====== Supplied records
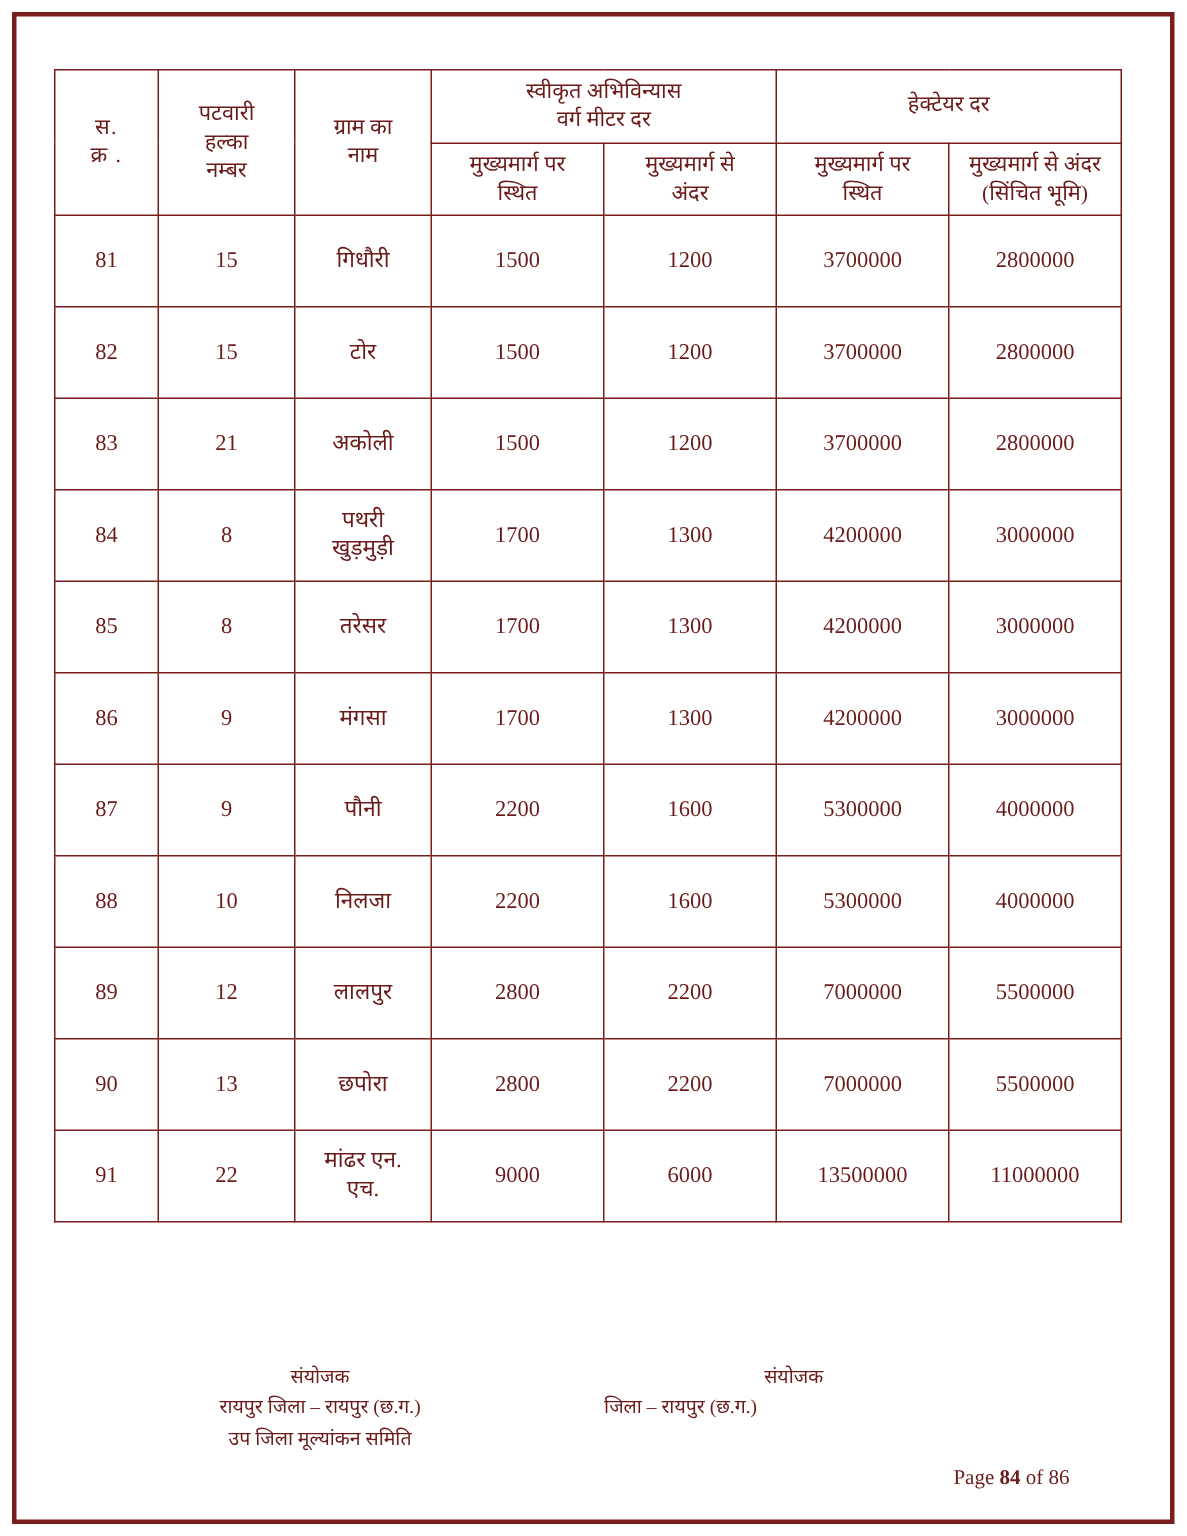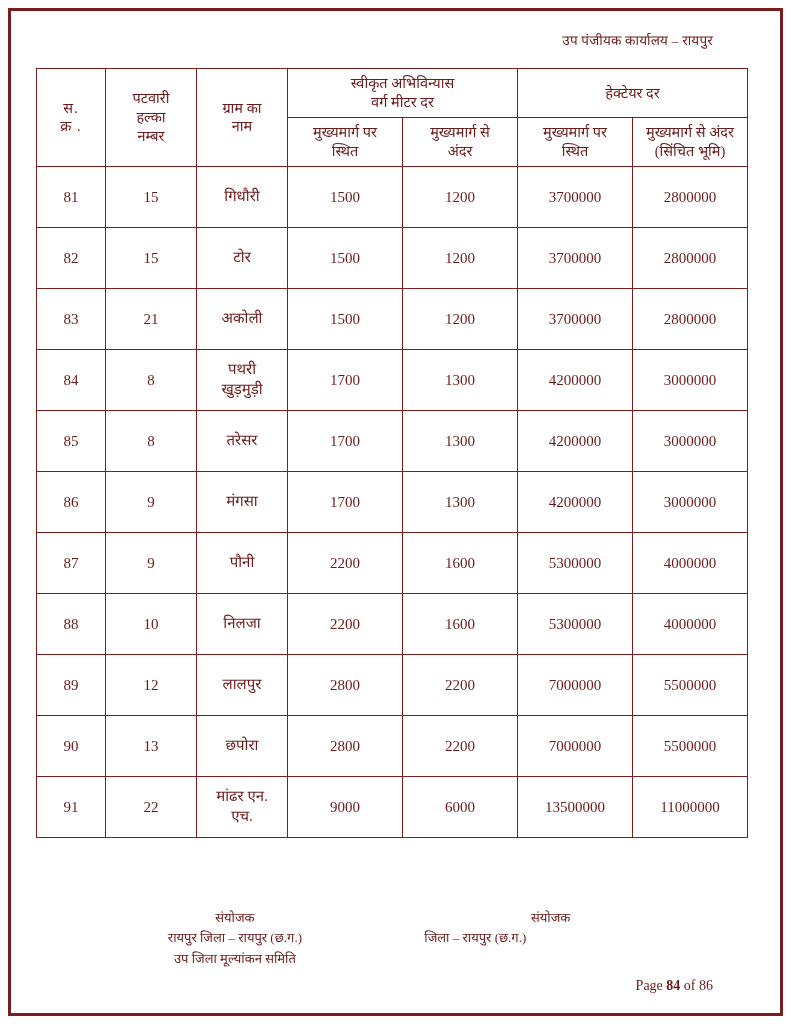--- a/index.html
+++ b/index.html
@@ -90,21 +90,21 @@
   .footer {
     position: absolute;
     left: 36px;
     right: 36px;
     bottom: 30px;
     font-size: 13px;
     color: #6b1a1a;
   }
   .footer-cols {
     display: flex;
-    justify-content: flex-end;
+    justify-content: flex-start;
   }
   .footer-col {
     width: 46%;
     line-height: 1.6;
   }
   .footer-col.left {
     text-align: center;
     padding-left: 12px;
   }
   .footer-col.right {
@@ -128,21 +128,20 @@
 </style>
 </head>
 <body>
 
 <div class="page">
   <div class="page-border"></div>
 
   <div class="content">
 
     <div class="header">
-      <div>उप पंजीयक कार्यालय – रायपुर</div>
     </div>
 
     <table class="rates">
       <thead>
         <tr>
           <th class="th-sno" rowspan="2">
             <span class="two-line">स.</span>
             <span class="two-line">क्र .</span>
           </th>
           <th class="th-halka" rowspan="2">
============
What to work on: Write everything in the records out exactly, apart from the pictures.

Answer for this exercise:
--- a/index.html
+++ b/index.html
@@ -90,21 +90,21 @@
   .footer {
     position: absolute;
     left: 36px;
     right: 36px;
     bottom: 30px;
     font-size: 13px;
     color: #6b1a1a;
   }
   .footer-cols {
     display: flex;
-    justify-content: flex-end;
+    justify-content: flex-start;
   }
   .footer-col {
     width: 46%;
     line-height: 1.6;
   }
   .footer-col.left {
     text-align: center;
     padding-left: 12px;
   }
   .footer-col.right {
@@ -128,21 +128,20 @@
 </style>
 </head>
 <body>
 
 <div class="page">
   <div class="page-border"></div>
 
   <div class="content">
 
     <div class="header">
-      <div>उप पंजीयक कार्यालय – रायपुर</div>
     </div>
 
     <table class="rates">
       <thead>
         <tr>
           <th class="th-sno" rowspan="2">
             <span class="two-line">स.</span>
             <span class="two-line">क्र .</span>
           </th>
           <th class="th-halka" rowspan="2">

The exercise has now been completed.